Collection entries
┄┄┄┄┄┄
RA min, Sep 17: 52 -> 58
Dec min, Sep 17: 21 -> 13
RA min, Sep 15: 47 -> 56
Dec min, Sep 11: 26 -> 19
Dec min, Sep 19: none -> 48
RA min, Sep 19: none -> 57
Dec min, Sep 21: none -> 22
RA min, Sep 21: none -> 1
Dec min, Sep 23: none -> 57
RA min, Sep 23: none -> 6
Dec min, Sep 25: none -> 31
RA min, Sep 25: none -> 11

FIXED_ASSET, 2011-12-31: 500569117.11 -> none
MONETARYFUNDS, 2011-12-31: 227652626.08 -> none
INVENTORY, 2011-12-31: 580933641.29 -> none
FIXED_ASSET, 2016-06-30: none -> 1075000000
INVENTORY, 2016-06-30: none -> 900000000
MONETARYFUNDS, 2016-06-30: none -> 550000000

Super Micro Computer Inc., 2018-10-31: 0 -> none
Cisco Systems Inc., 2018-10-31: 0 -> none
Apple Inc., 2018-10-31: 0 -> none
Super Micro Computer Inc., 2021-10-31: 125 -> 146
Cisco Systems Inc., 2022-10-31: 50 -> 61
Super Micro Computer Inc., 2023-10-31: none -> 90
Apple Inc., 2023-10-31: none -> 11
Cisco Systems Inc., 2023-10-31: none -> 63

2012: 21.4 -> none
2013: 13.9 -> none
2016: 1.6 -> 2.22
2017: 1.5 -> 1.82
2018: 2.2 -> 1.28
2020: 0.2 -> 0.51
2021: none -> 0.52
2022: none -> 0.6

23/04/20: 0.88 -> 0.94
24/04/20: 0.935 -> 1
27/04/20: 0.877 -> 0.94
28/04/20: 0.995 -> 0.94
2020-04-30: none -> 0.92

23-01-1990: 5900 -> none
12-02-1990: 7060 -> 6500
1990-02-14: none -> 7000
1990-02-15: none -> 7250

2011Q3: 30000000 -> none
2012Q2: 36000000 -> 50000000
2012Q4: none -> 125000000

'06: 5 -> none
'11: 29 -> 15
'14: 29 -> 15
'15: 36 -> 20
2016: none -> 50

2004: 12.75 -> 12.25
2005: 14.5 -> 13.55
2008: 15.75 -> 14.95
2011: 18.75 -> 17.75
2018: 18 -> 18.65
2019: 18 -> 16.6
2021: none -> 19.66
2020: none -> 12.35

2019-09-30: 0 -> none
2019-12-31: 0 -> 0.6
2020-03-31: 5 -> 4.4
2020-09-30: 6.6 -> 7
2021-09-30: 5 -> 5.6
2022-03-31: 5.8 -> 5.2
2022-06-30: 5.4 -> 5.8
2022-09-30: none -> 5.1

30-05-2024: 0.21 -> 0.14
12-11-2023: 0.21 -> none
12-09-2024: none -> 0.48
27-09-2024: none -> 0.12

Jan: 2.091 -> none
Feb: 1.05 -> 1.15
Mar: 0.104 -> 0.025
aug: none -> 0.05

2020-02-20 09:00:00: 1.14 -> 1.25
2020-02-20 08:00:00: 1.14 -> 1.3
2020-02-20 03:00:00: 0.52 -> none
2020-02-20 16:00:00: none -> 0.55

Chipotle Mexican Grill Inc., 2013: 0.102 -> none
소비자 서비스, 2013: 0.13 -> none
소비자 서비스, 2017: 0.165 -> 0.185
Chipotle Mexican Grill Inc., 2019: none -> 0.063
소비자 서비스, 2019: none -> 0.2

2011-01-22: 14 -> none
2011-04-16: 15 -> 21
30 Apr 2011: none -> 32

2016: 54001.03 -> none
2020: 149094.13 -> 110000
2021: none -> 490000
┄┄┄┄┄┄
Retype exactly the lines above, from the one with "2021-09-30: 5 -> 5.6" through the one with "Mar: 0.104 -> 0.025", inclusive.

#### Task response
2021-09-30: 5 -> 5.6
2022-03-31: 5.8 -> 5.2
2022-06-30: 5.4 -> 5.8
2022-09-30: none -> 5.1

30-05-2024: 0.21 -> 0.14
12-11-2023: 0.21 -> none
12-09-2024: none -> 0.48
27-09-2024: none -> 0.12

Jan: 2.091 -> none
Feb: 1.05 -> 1.15
Mar: 0.104 -> 0.025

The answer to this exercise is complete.